### Collection entries

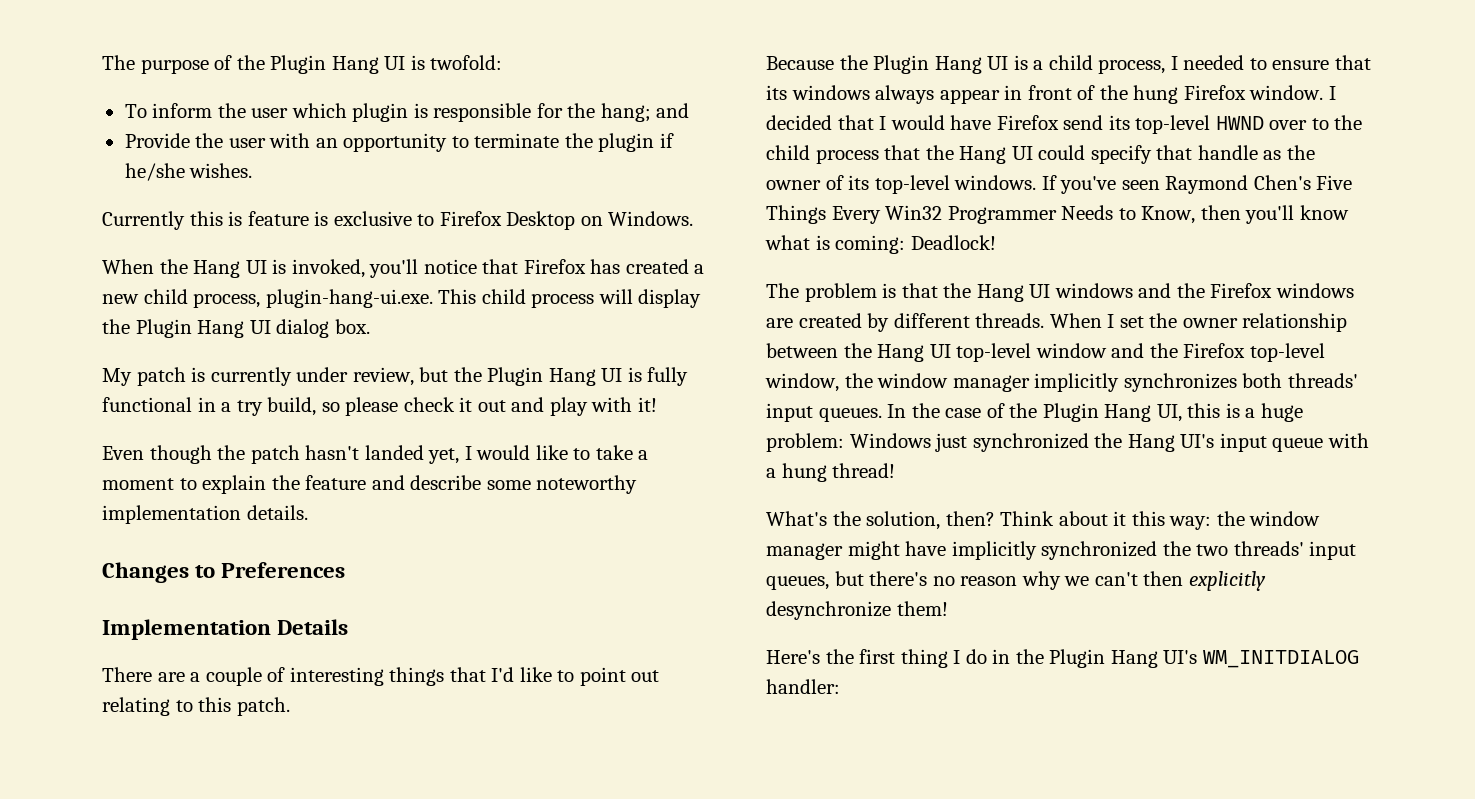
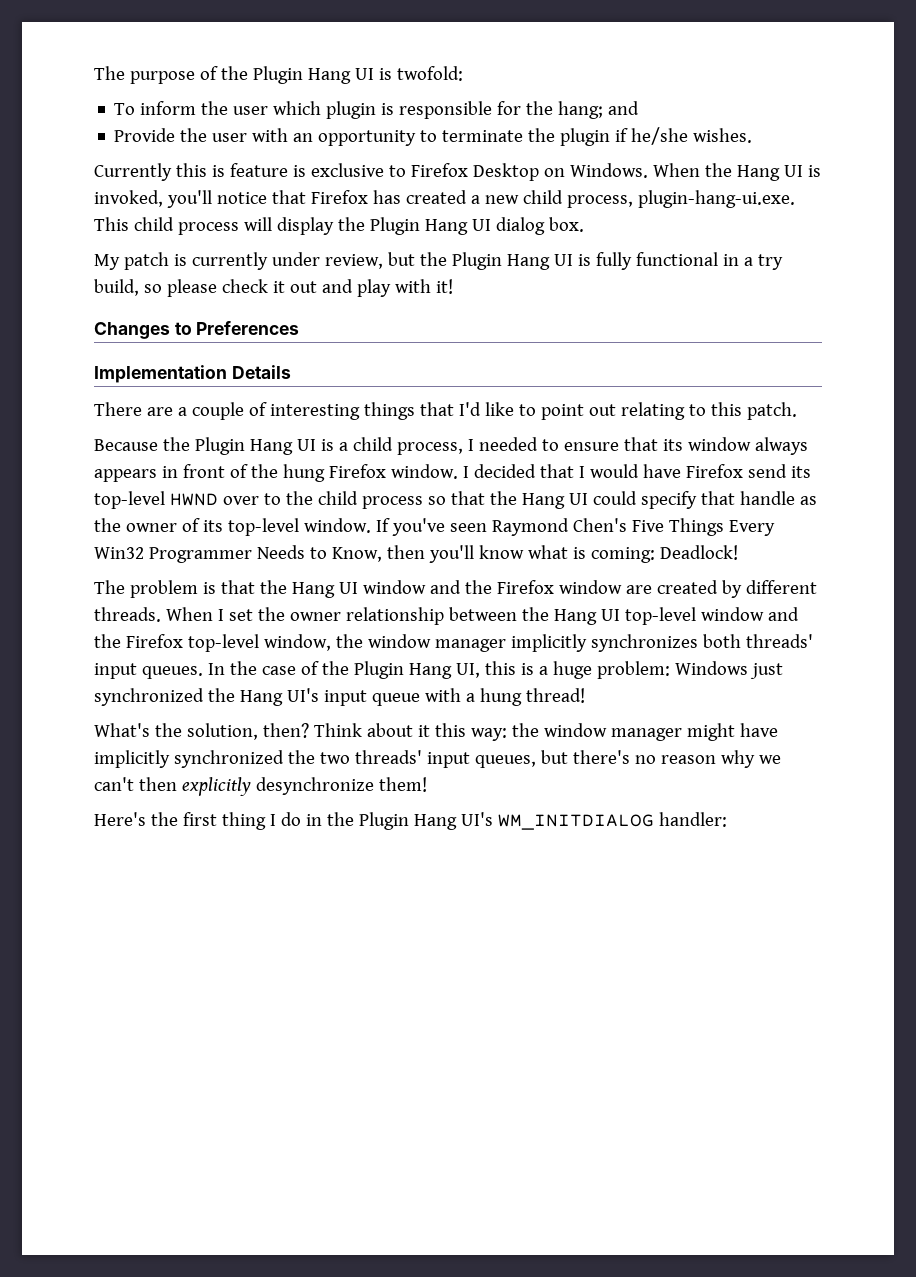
(694, 218) // -> (648, 170) none
[102,445,649,464] [102,475,638,494] [102,505,308,524] // Even though the patch hasn't landed yet, I would like to take a moment to explain the feature and describe some noteworthy implementation details. -> (453, 286) none
[791,85,1000,104] windows always appear -> [687,437,808,455] [94,469,157,482] window always appears
(879, 156) none -> [427,496,446,505] so
[954,175,1037,190] windows. -> [303,518,371,533] window.
[1054,283,1354,298] windows and the Firefox windows -> [362,580,622,594] window and the Firefox window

### EXERCISE
Return the records above in their entirety, word for word, with the pictures removed.

### WRITTEN REPLY
(694, 218) // -> (648, 170) none
[102,445,649,464] [102,475,638,494] [102,505,308,524] // Even though the patch hasn't landed yet, I would like to take a moment to explain the feature and describe some noteworthy implementation details. -> (453, 286) none
[791,85,1000,104] windows always appear -> [687,437,808,455] [94,469,157,482] window always appears
(879, 156) none -> [427,496,446,505] so
[954,175,1037,190] windows. -> [303,518,371,533] window.
[1054,283,1354,298] windows and the Firefox windows -> [362,580,622,594] window and the Firefox window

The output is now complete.